▶ YOUR ASSIGNMENT
Where does the word "Chest" show up in the records? Copy every line that has it.

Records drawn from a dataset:
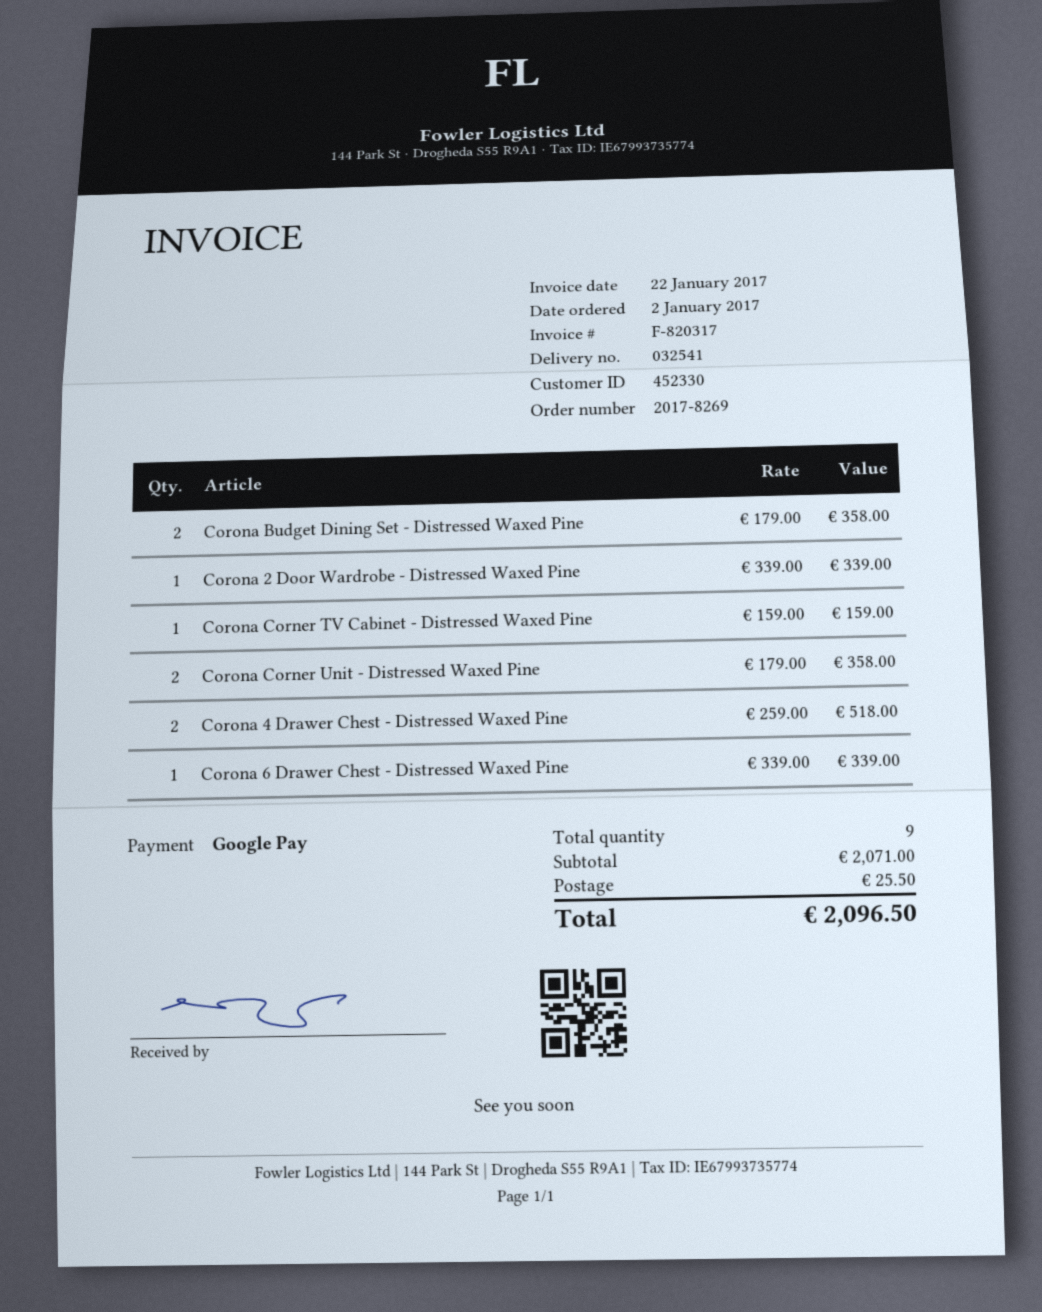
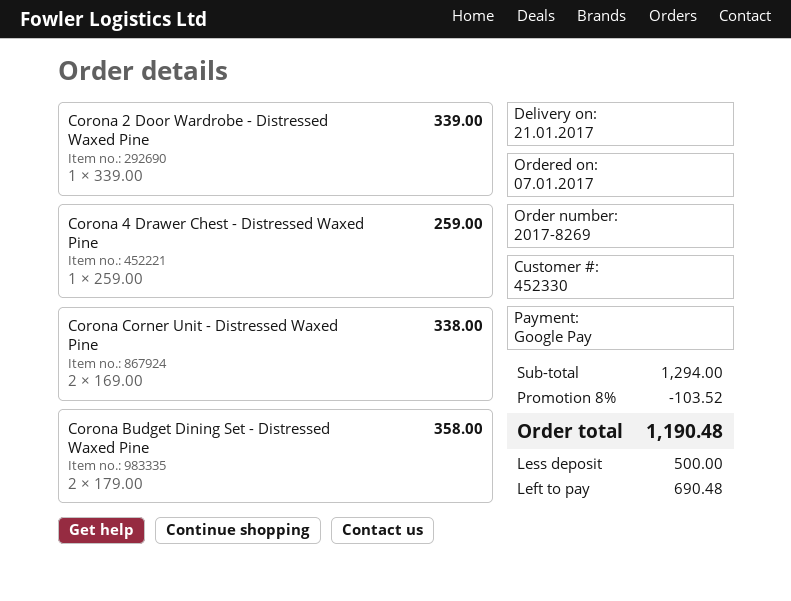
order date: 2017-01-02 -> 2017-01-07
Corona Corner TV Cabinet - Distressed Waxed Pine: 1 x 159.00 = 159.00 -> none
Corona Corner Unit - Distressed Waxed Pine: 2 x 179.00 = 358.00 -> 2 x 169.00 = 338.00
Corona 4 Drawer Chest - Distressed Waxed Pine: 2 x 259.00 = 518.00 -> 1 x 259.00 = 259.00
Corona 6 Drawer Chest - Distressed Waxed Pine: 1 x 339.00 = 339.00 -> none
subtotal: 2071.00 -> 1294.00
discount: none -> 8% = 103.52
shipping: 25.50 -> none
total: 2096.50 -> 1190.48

* * *

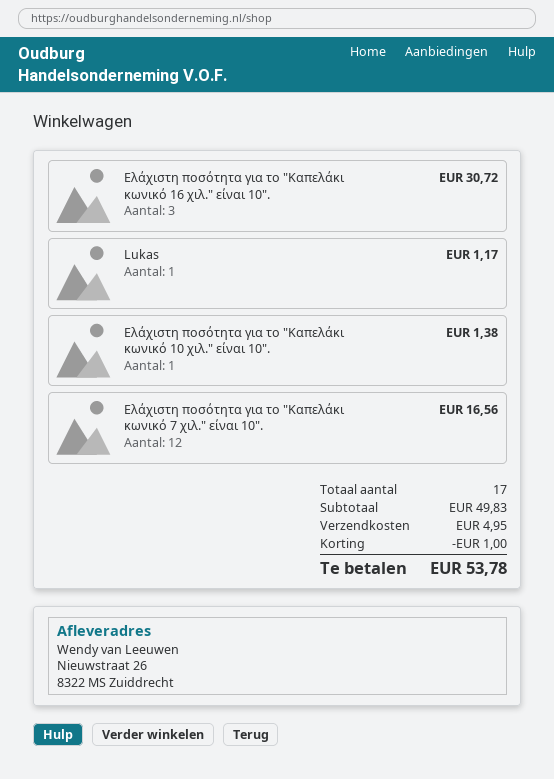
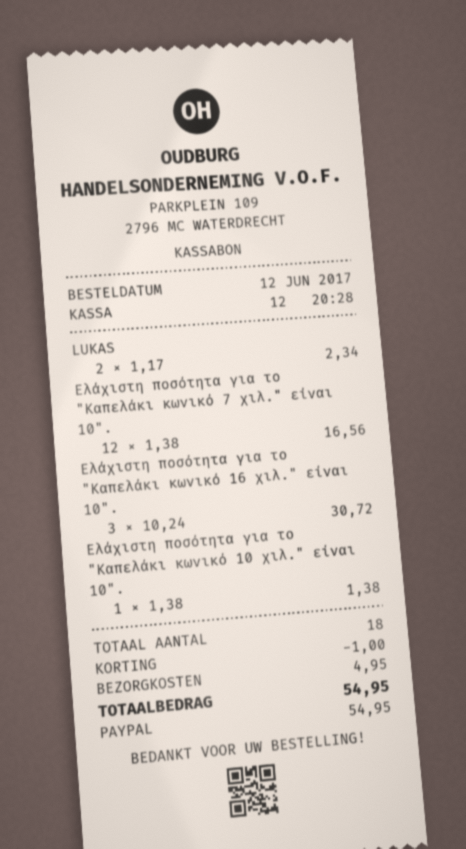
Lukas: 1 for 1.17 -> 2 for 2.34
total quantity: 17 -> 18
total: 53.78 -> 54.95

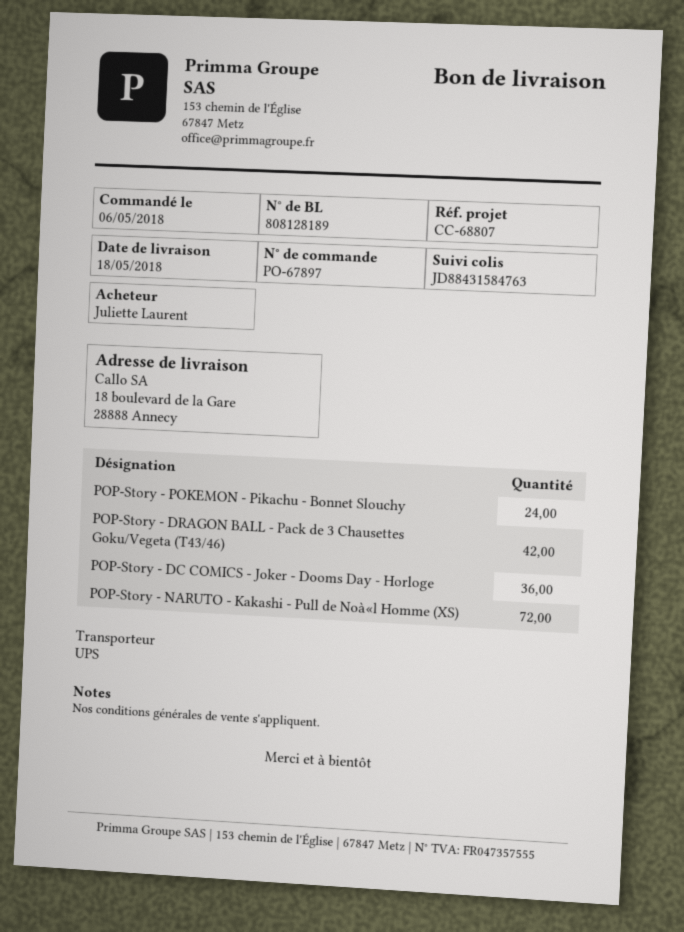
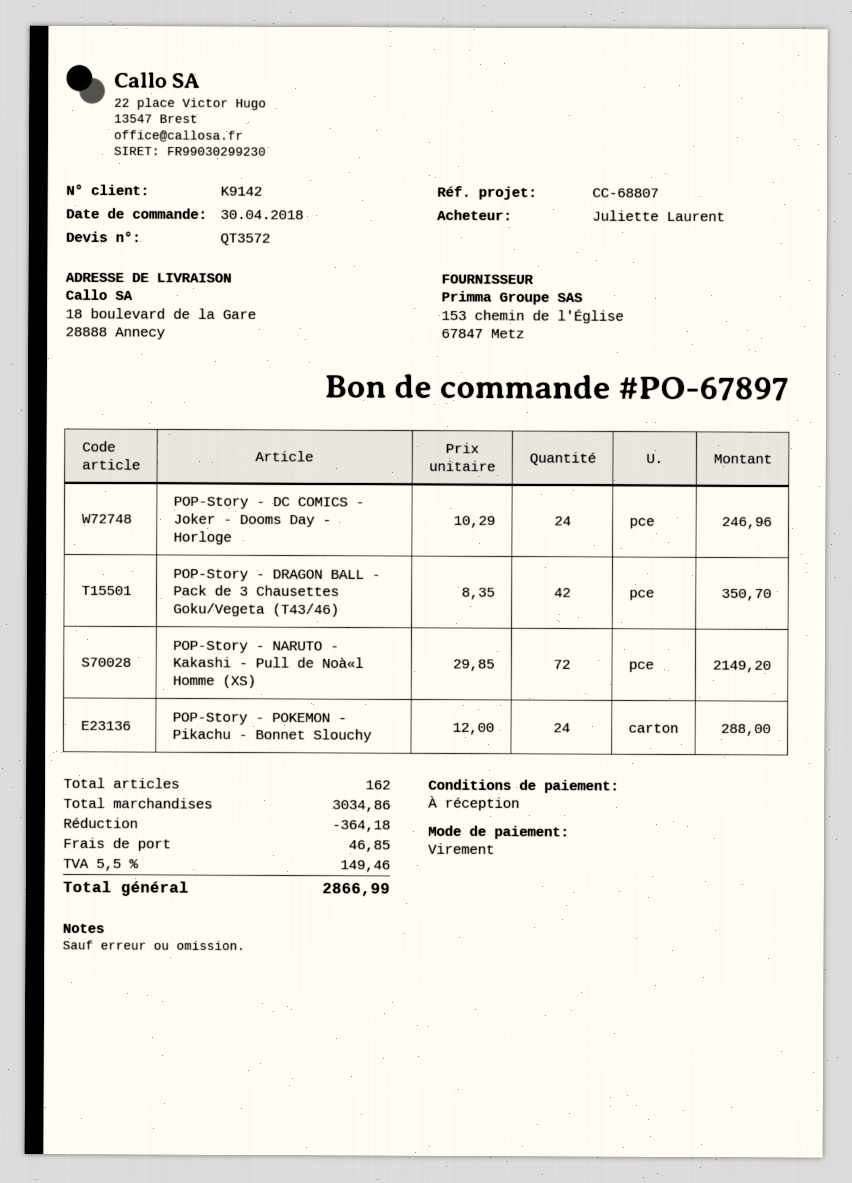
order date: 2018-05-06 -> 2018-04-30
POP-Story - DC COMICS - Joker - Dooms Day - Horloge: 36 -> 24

---

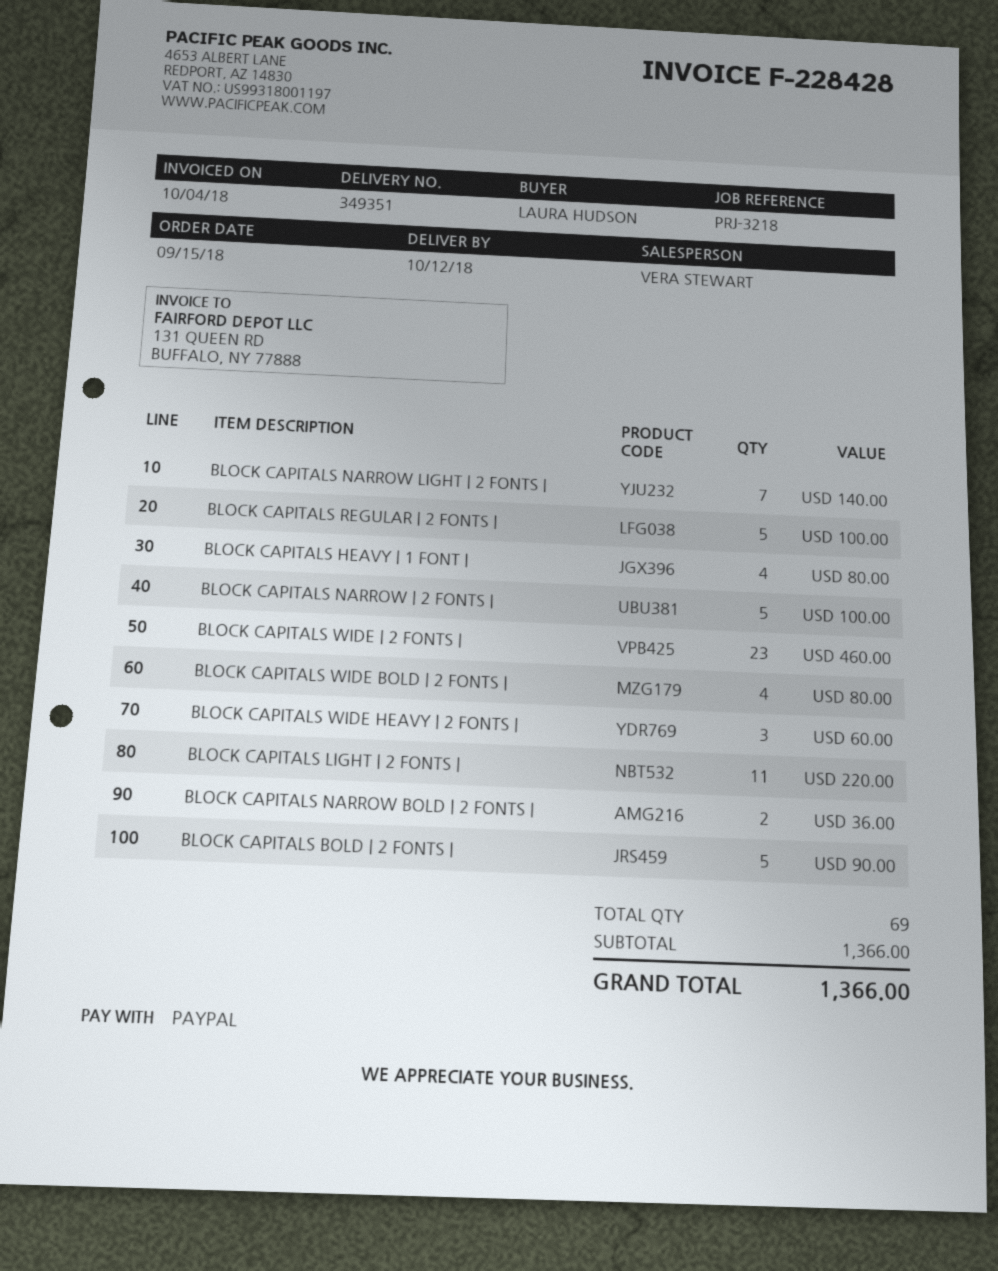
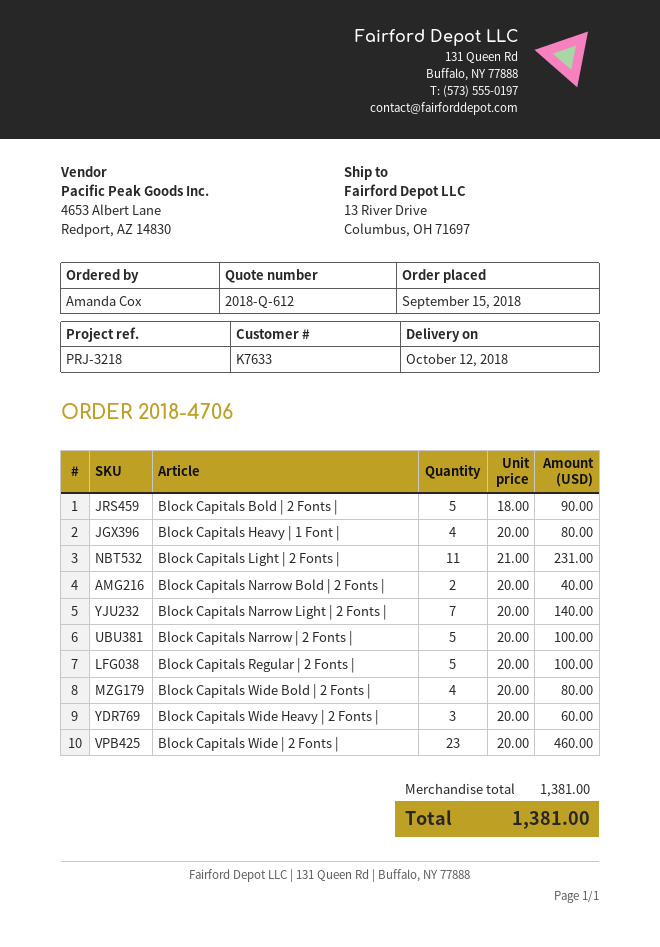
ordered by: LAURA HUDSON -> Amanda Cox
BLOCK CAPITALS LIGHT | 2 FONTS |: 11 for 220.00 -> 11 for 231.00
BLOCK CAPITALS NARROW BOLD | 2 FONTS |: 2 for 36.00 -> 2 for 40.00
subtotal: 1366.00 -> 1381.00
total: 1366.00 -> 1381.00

▶ TASK RESPONSE
Corona 4 Drawer Chest - Distressed Waxed Pine: 2 x 259.00 = 518.00 -> 1 x 259.00 = 259.00
Corona 6 Drawer Chest - Distressed Waxed Pine: 1 x 339.00 = 339.00 -> none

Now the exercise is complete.